#### Task details:
Retype exactly the span of lines below from the one with "(603, 117) // -> [536,388,543,389] _" through the one with "[172,516,179,517] _ -> (152, 1360) //". Do not include pictures.

(Stored items from a collection)
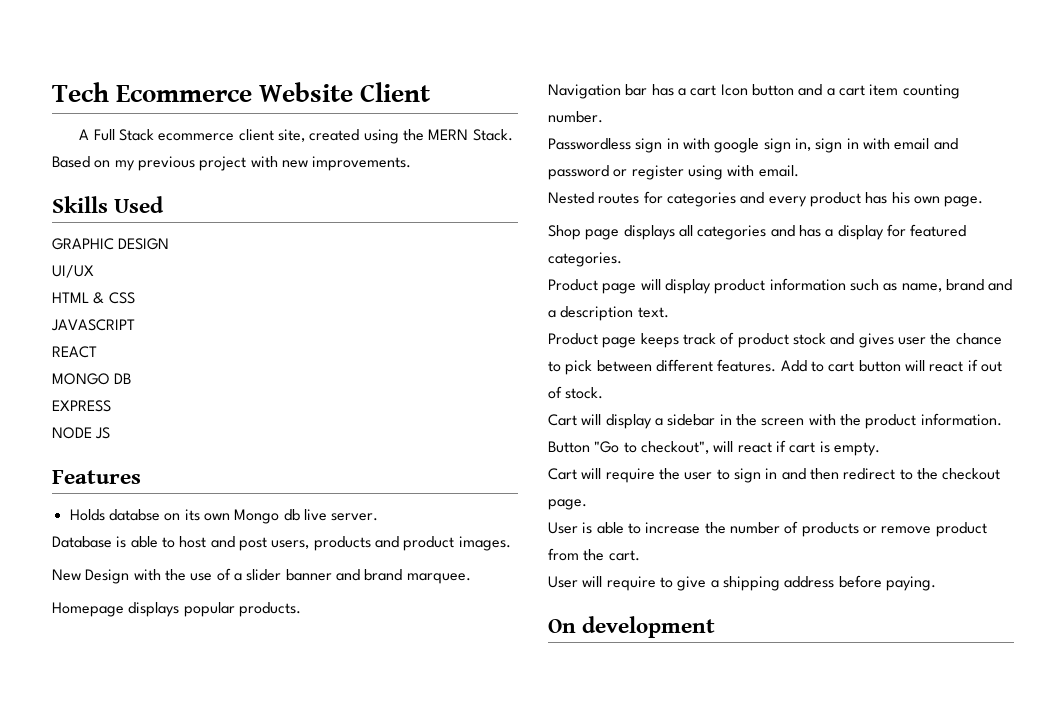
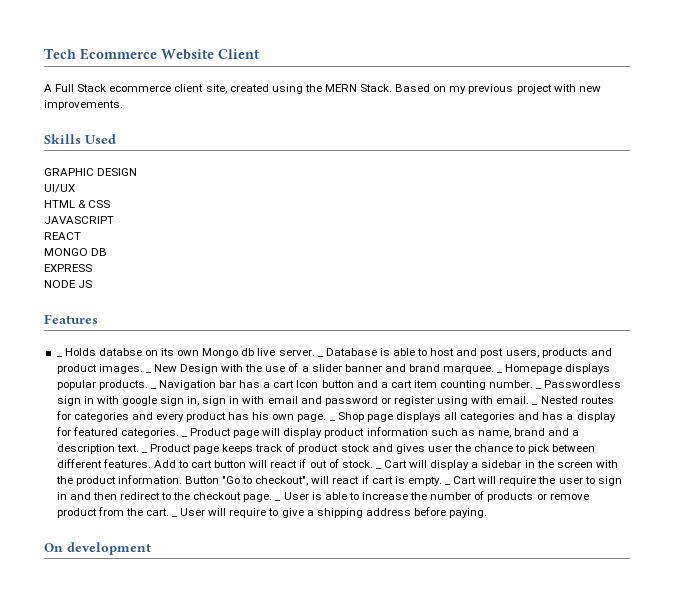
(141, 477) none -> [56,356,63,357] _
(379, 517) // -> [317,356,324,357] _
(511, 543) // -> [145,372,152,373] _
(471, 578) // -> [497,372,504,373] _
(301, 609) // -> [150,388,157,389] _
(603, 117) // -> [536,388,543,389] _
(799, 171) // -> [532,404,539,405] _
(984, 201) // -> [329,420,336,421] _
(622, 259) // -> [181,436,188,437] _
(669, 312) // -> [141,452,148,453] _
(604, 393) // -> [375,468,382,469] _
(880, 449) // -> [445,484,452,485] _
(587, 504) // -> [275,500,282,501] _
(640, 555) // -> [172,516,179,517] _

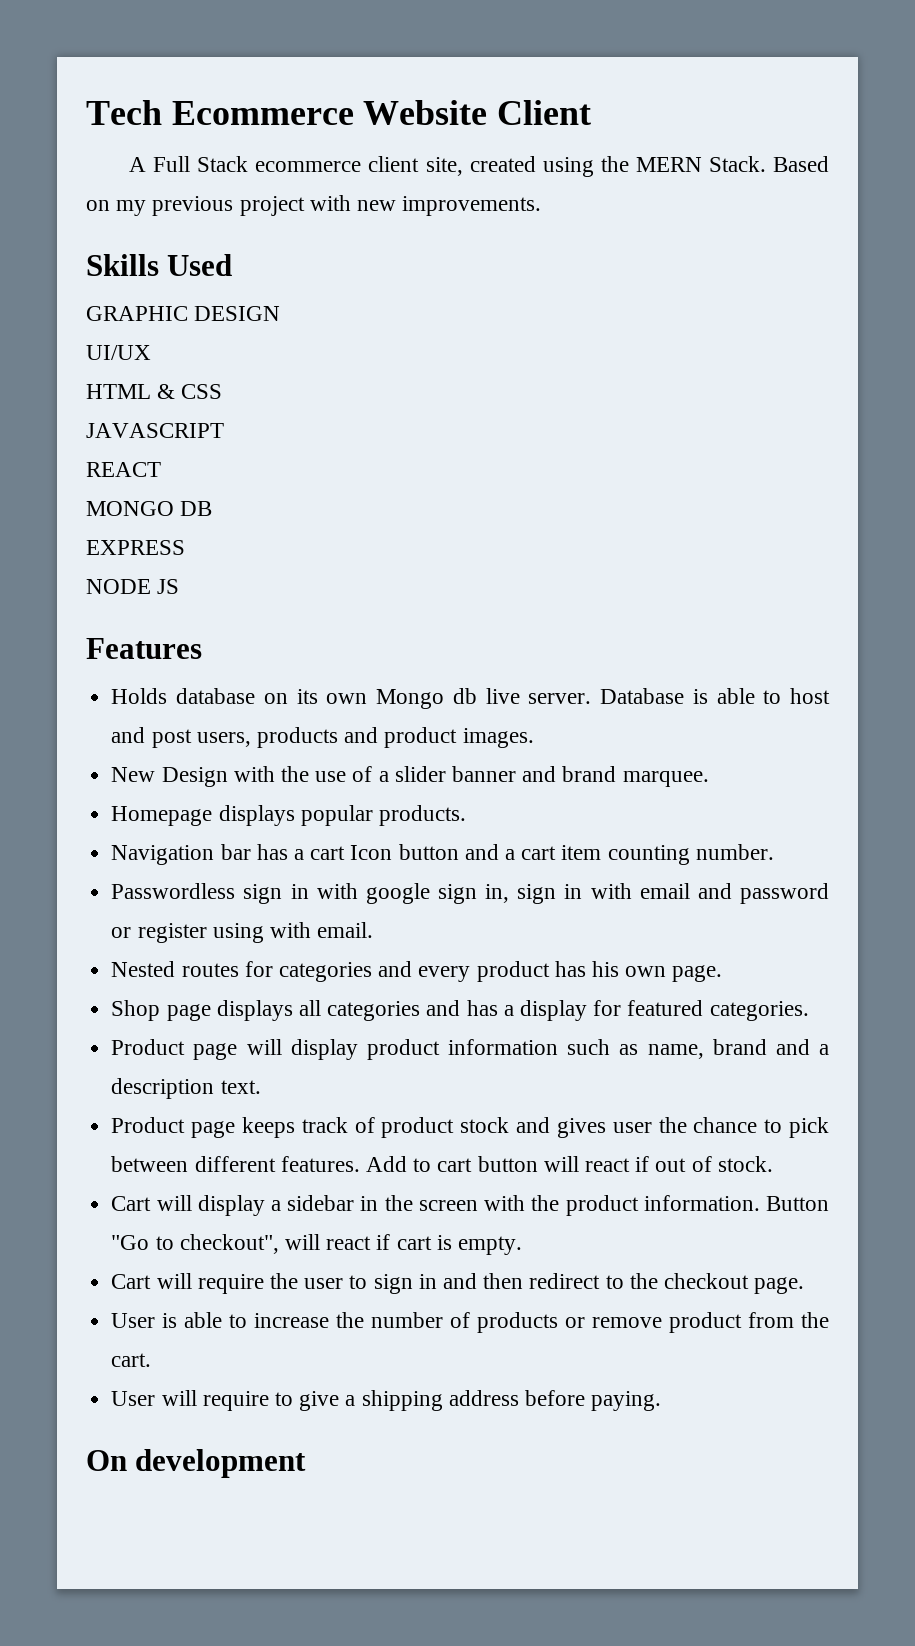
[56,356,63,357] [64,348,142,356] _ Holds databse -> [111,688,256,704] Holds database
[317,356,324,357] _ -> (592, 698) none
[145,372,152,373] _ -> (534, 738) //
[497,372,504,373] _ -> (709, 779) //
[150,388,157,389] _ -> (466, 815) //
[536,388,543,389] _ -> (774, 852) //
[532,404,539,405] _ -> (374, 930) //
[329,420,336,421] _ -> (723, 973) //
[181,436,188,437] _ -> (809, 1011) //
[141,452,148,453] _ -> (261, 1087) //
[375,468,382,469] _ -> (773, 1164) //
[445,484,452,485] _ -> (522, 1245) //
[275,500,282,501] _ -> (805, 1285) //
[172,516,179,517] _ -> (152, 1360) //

==

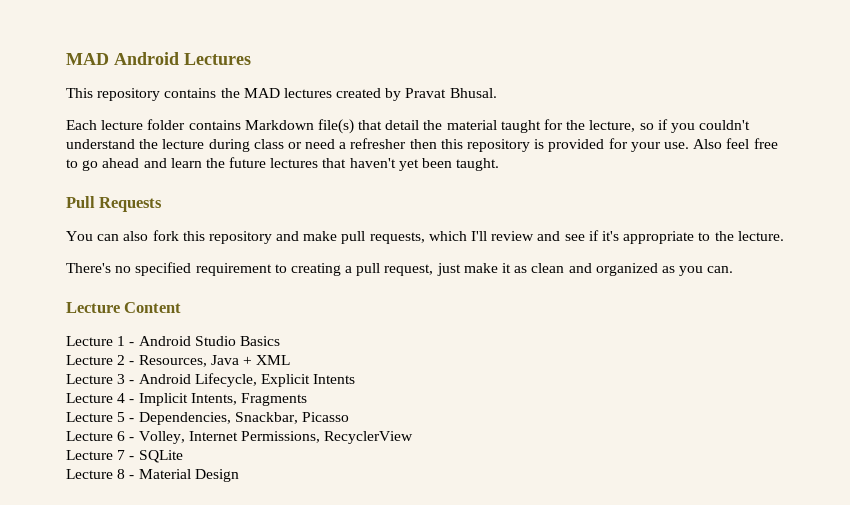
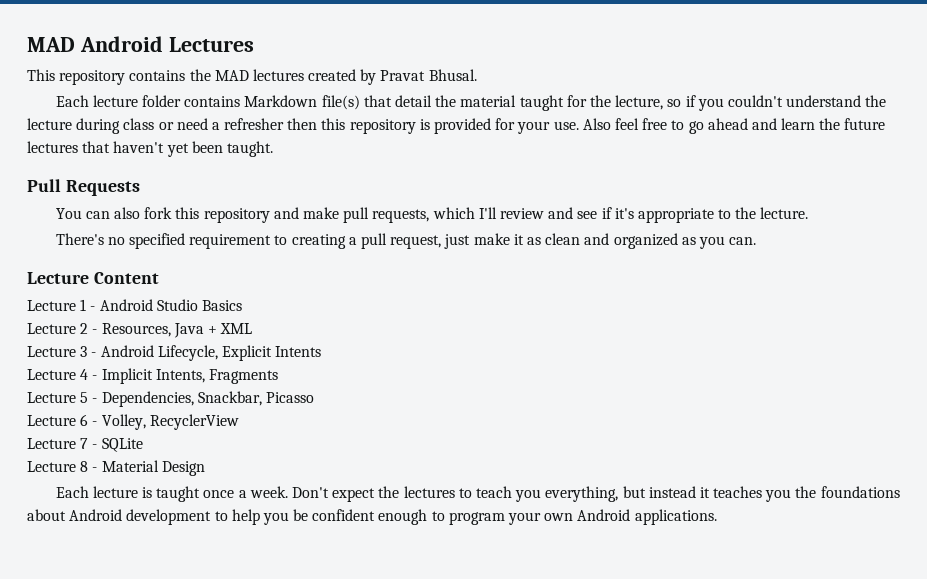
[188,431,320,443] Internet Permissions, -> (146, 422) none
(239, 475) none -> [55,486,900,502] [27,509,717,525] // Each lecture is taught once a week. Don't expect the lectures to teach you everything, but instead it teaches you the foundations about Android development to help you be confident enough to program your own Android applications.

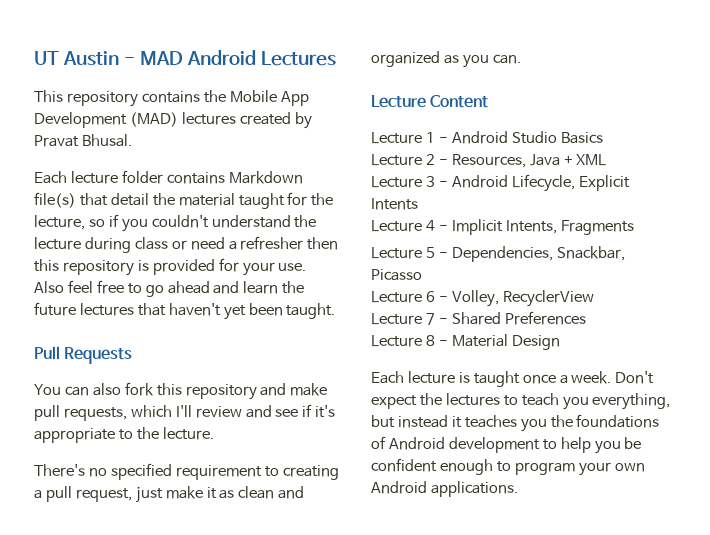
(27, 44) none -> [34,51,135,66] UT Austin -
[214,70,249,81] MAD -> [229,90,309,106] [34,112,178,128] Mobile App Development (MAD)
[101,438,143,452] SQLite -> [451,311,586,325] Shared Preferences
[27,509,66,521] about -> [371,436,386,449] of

#### Response to the task:
(603, 117) // -> [536,388,543,389] _
(799, 171) // -> [532,404,539,405] _
(984, 201) // -> [329,420,336,421] _
(622, 259) // -> [181,436,188,437] _
(669, 312) // -> [141,452,148,453] _
(604, 393) // -> [375,468,382,469] _
(880, 449) // -> [445,484,452,485] _
(587, 504) // -> [275,500,282,501] _
(640, 555) // -> [172,516,179,517] _

[56,356,63,357] [64,348,142,356] _ Holds databse -> [111,688,256,704] Holds database
[317,356,324,357] _ -> (592, 698) none
[145,372,152,373] _ -> (534, 738) //
[497,372,504,373] _ -> (709, 779) //
[150,388,157,389] _ -> (466, 815) //
[536,388,543,389] _ -> (774, 852) //
[532,404,539,405] _ -> (374, 930) //
[329,420,336,421] _ -> (723, 973) //
[181,436,188,437] _ -> (809, 1011) //
[141,452,148,453] _ -> (261, 1087) //
[375,468,382,469] _ -> (773, 1164) //
[445,484,452,485] _ -> (522, 1245) //
[275,500,282,501] _ -> (805, 1285) //
[172,516,179,517] _ -> (152, 1360) //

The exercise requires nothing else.